Unexpectedly High Prevalence of Low Alpha-Galactosidase A Enzyme Activity in Patients with Focal Segmental Glomerulosclerosis

Abstract

OBJECTIVES: Fabry disease (FD) is a rare disease associated with sphingolipid accumulation. Sphingolipids are components of plasma membranes that are important in podocyte function and accumulate in various glomerular diseases such as focal segmental glomerulosclerosis (FSGS). Both FD and FSGS can cause podocyte damage and are classified as podocytopathies. in this respect, FD and FSGS share the same pathophysiologic pathways. Previous screening studies have shown that a significant proportion of end-stage renal disease (ESRD) patients receiving hemodialysis (HD) have unsuspected FD, and the prevalence of low alpha-galactosidase A (aGLA) enzyme activity in these patients is higher than that in the normal population.
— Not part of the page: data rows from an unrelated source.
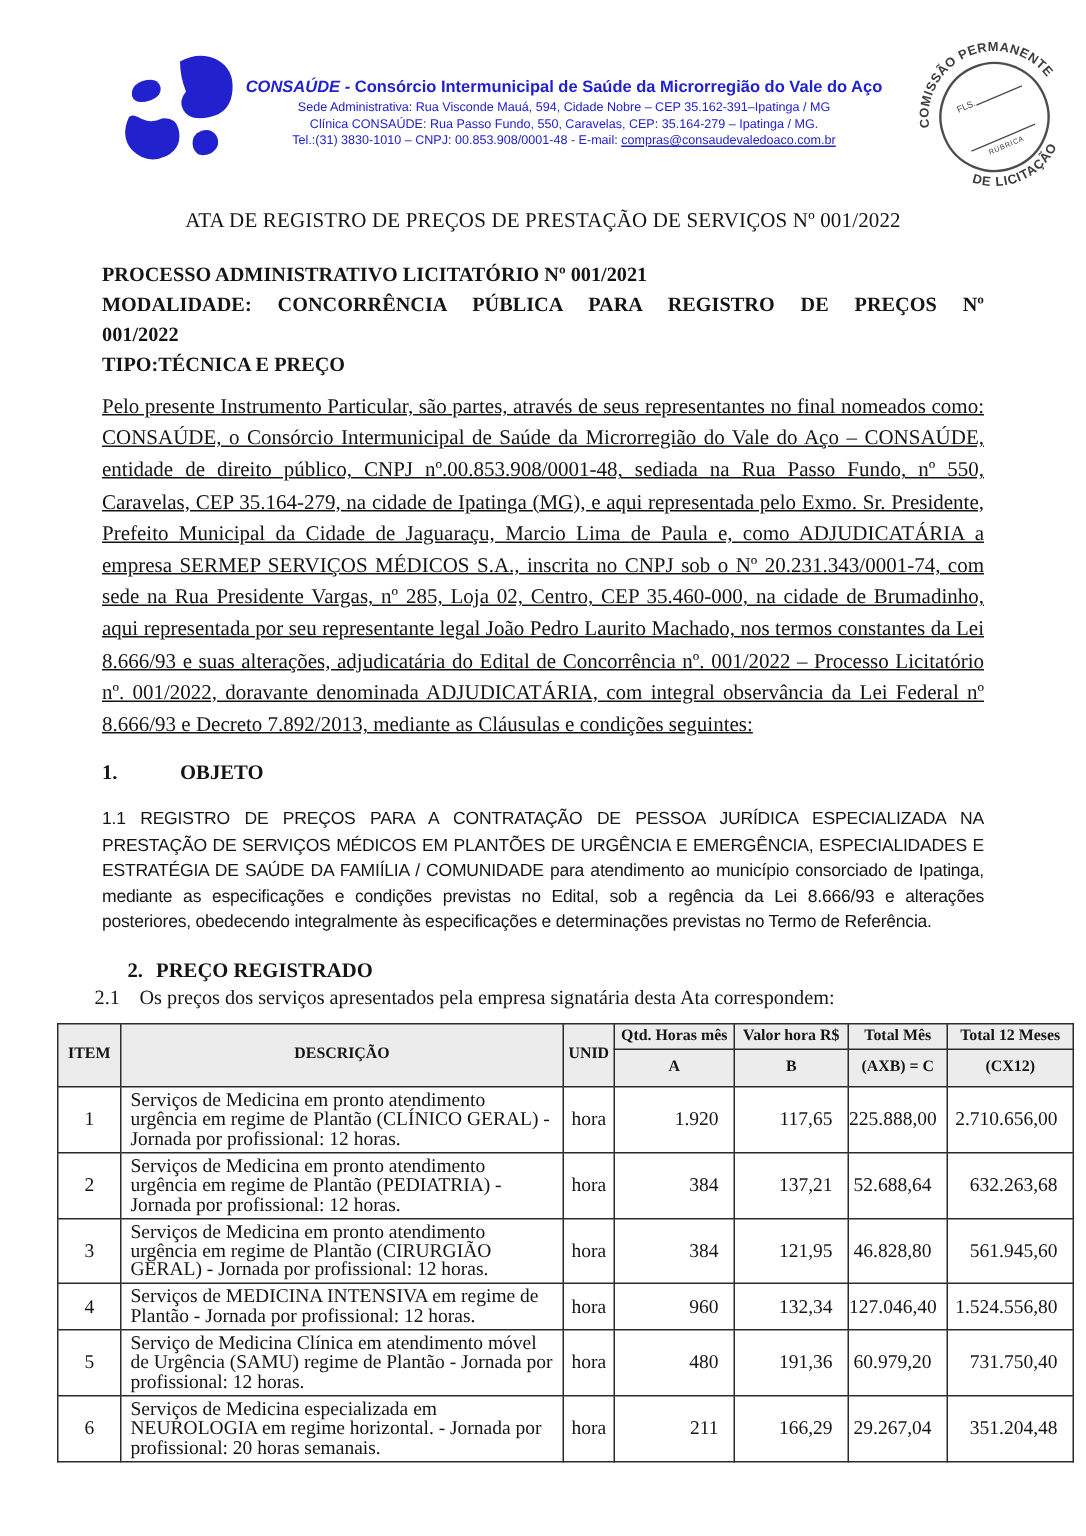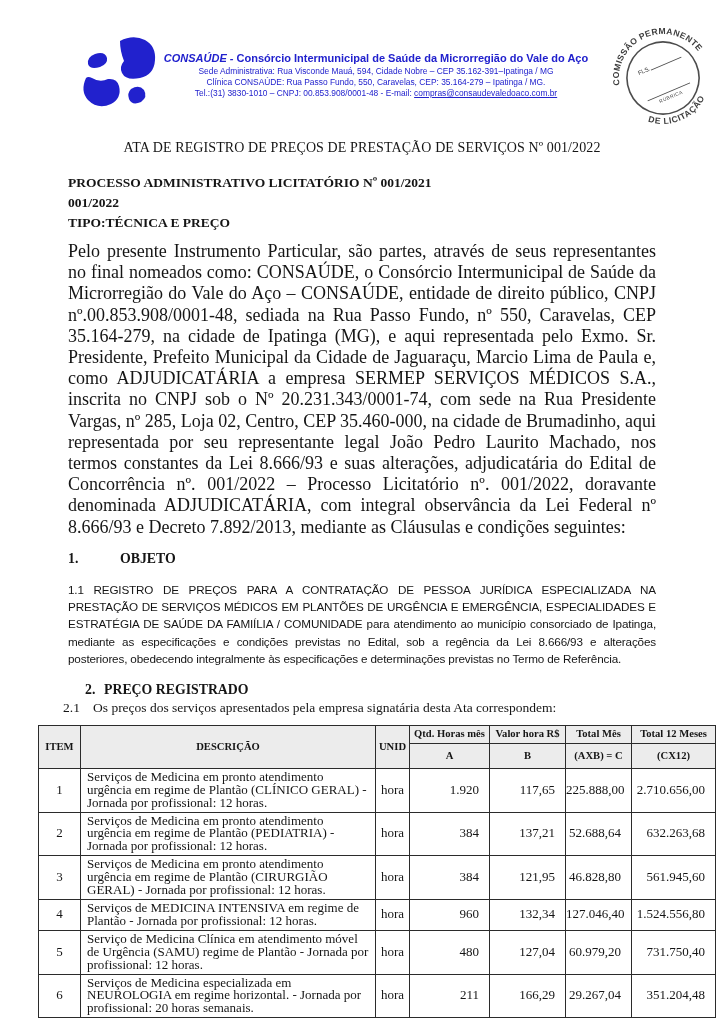"MODALIDADE: CONCORRÊNCIA PÚBLICA PARA" div.justify-last { html: none -> <div>MODALIDADE: CONCORRÊNCIA PÚBLICA PARA REGISTRO DE PREÇOS Nº</div> }
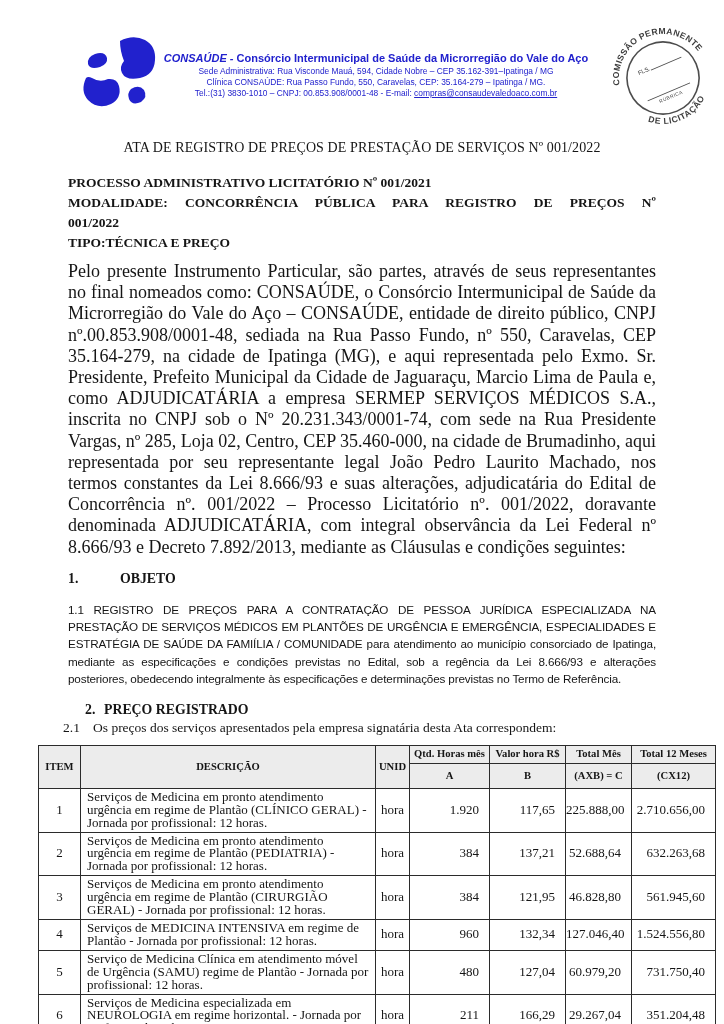"Pelo presente Instrumento Particular," .intro { font-size: 18px -> 14px; text-decoration: none -> underline }
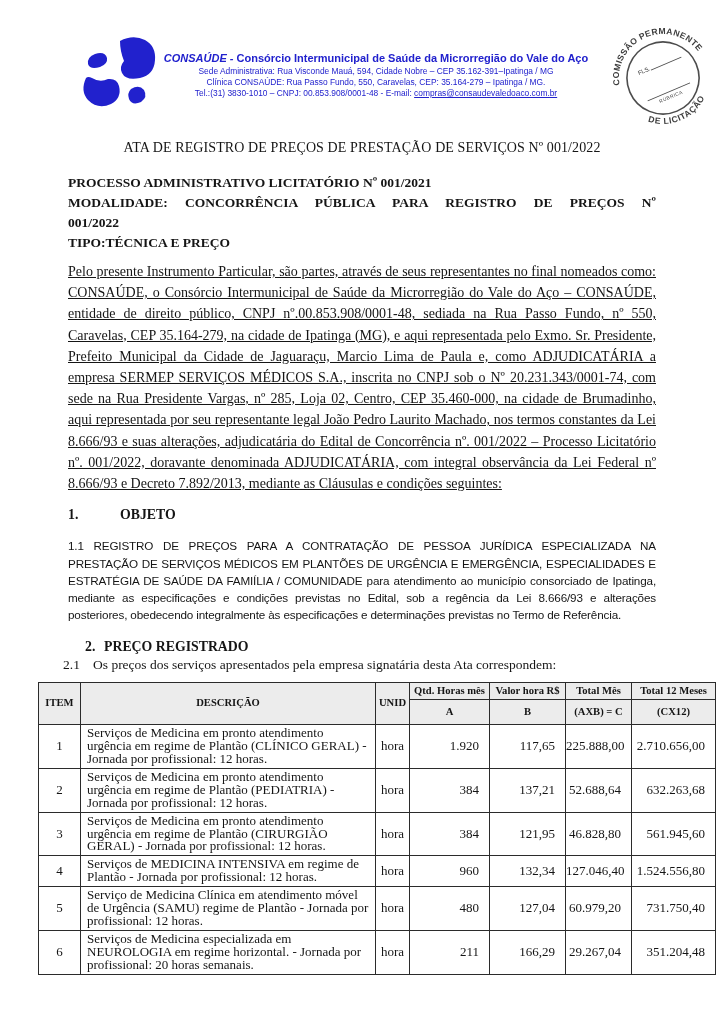"127,04" td.td-num { text: 127,04 -> 191,36 }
We aimed to compare aGLA enzyme activity in patients with biopsy-proven FSGS and ESRD receiving HD. METHODS: the records of 232 patients [62 FSGS (F/M: 33/29); 170 HD (M/F: 93/79)] were evaluated retrospectively. the screening was performed based on the aGLA enzyme activity on a dried blood spot, with the confirmation of plasma LysoGb3 levels, and the known GLA mutations were tested in patients with low enzyme activities. the two groups were compared using these parameters. RESULTS: the mean level of aGLA enzyme activity was found to be lower in FSGS patients than in the HD group (2.88 +/- 1.2 mmol/L/h versus 3.79 +/- 1.9 mmol/L/h, po0.001). There was no significant relationship between the two groups with regard to the plasma LysoGb3 levels (2.2 +/- 1.22 ng/ml versus 1.7 +/- 0.66 ng/ml, p: 0.4). in the analysis of GLA mutations, a D313Y mutation [C(937G4T) in exon p] was found in one patient from the FSGS group. CONCLUSIONS: We found that aGAL activity in patients with FSGS is lower than that in patients undergoing HD. the low enzyme activity in patients with FSGS may be explained by considering the similar pathogenesis of FSGS and FD, which may also lead to sphingolipid deposition and podocyte injury.